Stuff you might be able to tell from the website:
- Higher number of inpatient medicine blocks (you'll get a feel for what's a lot and what's not when you look at a bunch. Generally I'd say 1/3-1/2 of your time should be inpatient adult medicine)
- Couple months of dedicated ICU blocks or open ICU
- Current residents "about me" things list inpatient as an interest
- Decent number of faculty/alumni doing inpatient
- Unopposed program - generally speaking, not always, but more likely to represent strong training when there are a decent amount of specialist services available so that patients don't have to be referred/transferred out for like a GI consult or routine surgery, for instance.

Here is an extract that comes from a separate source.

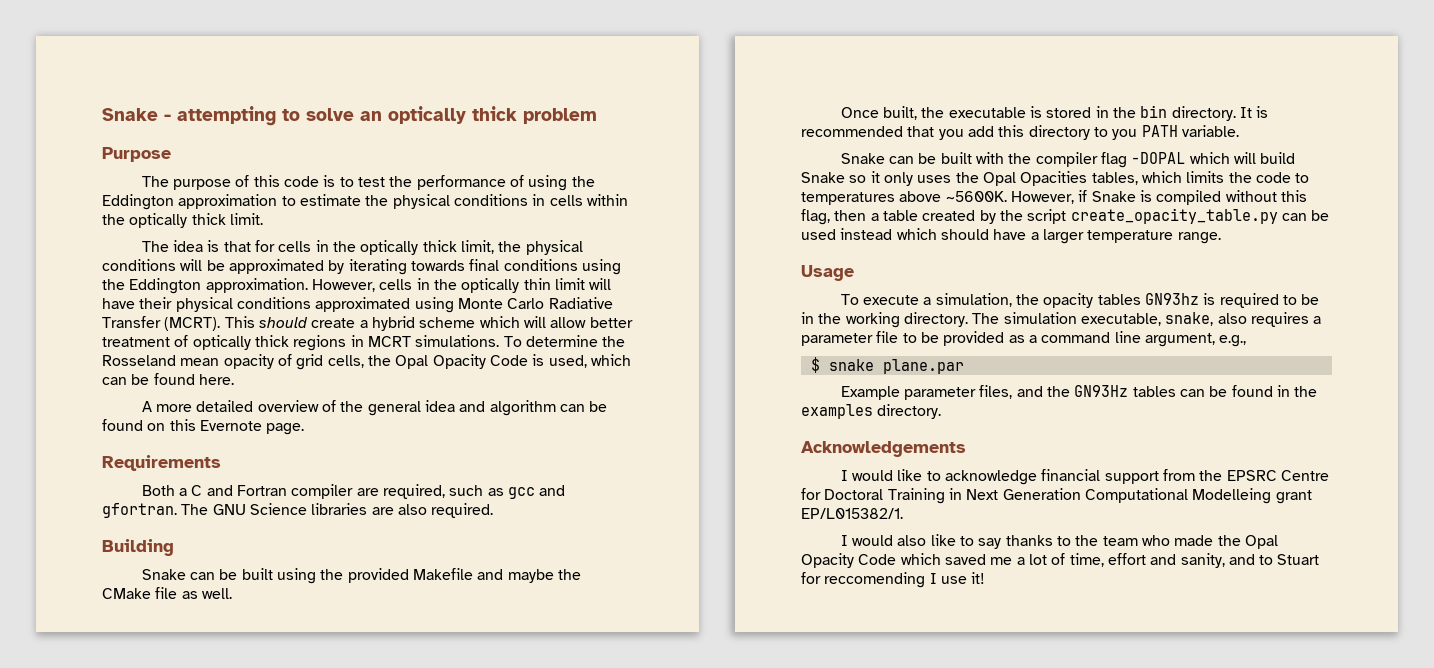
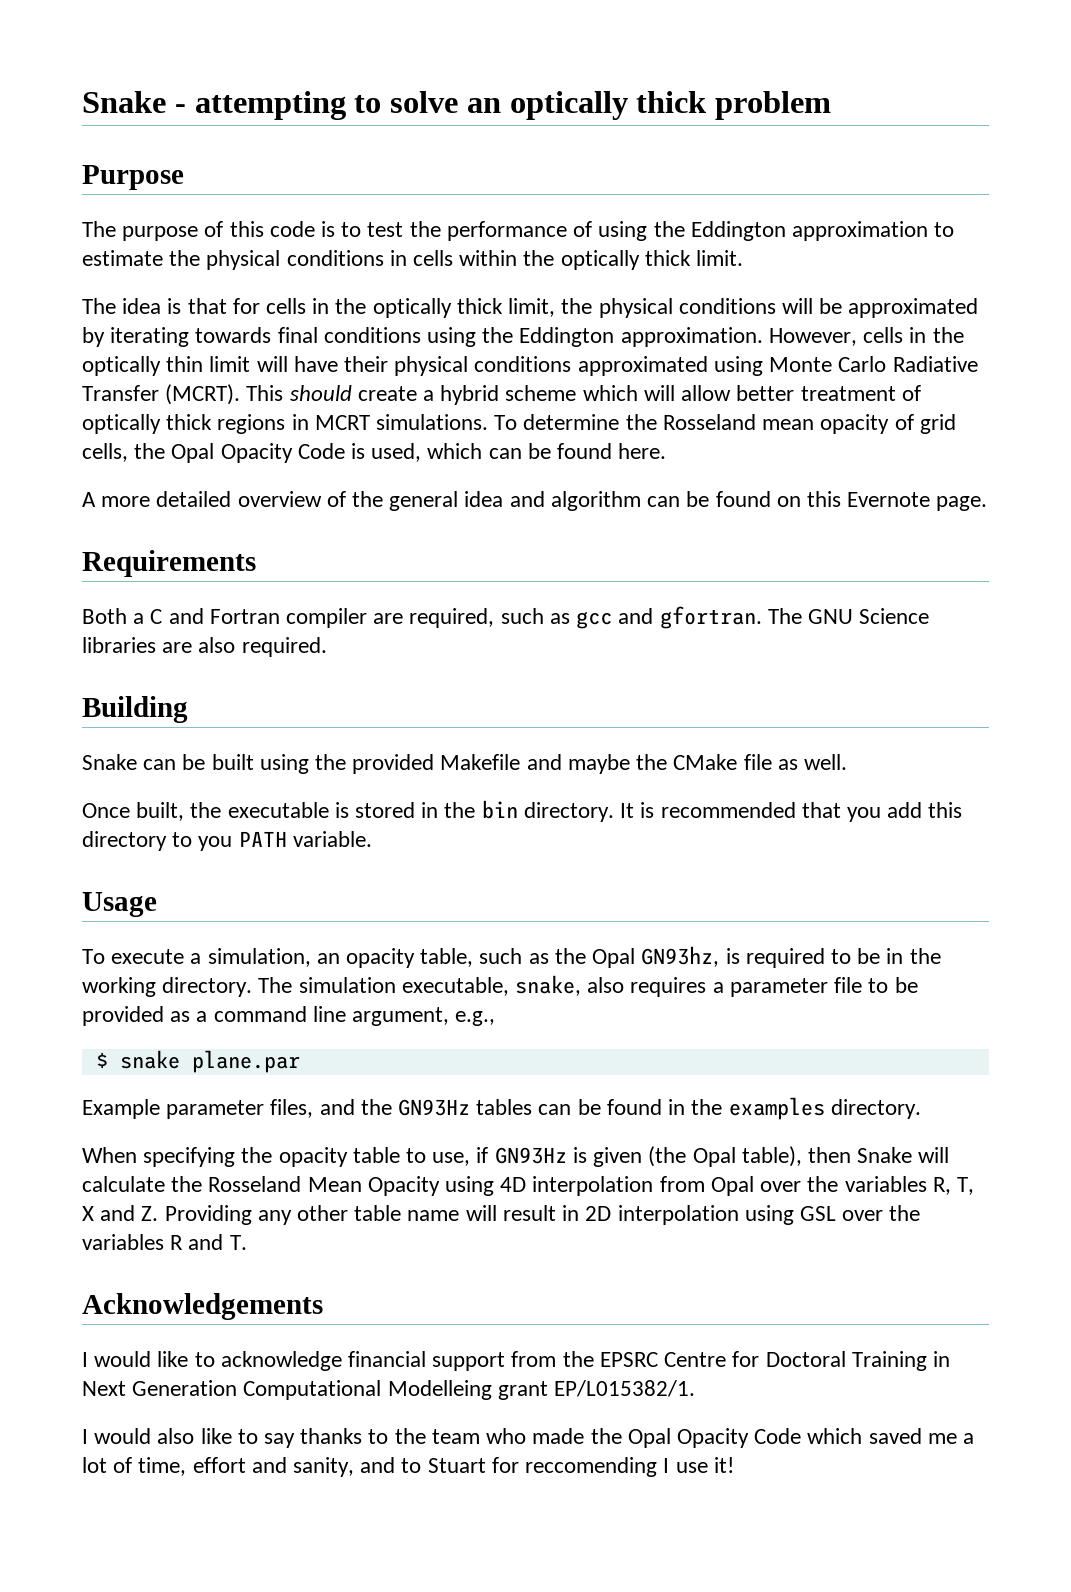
- Snake can be built with the compiler flag -DOPAL which will build Snake so it only uses the Opal Opacities tables, which limits the code to temperatures above ~5600K. However, if Snake is compiled without this flag, then a table created by the script create_opacity_table.py can be used instead which should have a larger temperature range.
- To execute a simulation, the opacity tables GN93hz is required to be in the working directory.
+ To execute a simulation, an opacity table, such as the Opal GN93hz, is required to be in the working directory.
+ When specifying the opacity table to use, if GN93Hz is given (the Opal table), then Snake will calculate the Rosseland Mean Opacity using 4D interpolation from Opal over the variables R, T, X and Z. Providing any other table name will result in 2D interpolation using GSL over the variables R and T.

- Residents running codes, RATs, etc. and working nights and weekends
Stuff you'll probably need to ask in person:
- Quality of inpatient teaching
- Number of patients each resident carries (I'd say interns should get ~5, give or take depending on complexity/other commitments/how close to July 1 it is)
- Level of responsibility for interns and residents - are you basically shadowing attendings and putting in their orders/writing their notes, or are you calling the shots with input from your seniors and attendings?
- Complexity of patient care - are you taking care of ICU patients regularly? How much do you consult for stuff that could reasonably be managed by the primary team? What gets shipped out to a higher level of care? What types of cases do you manage?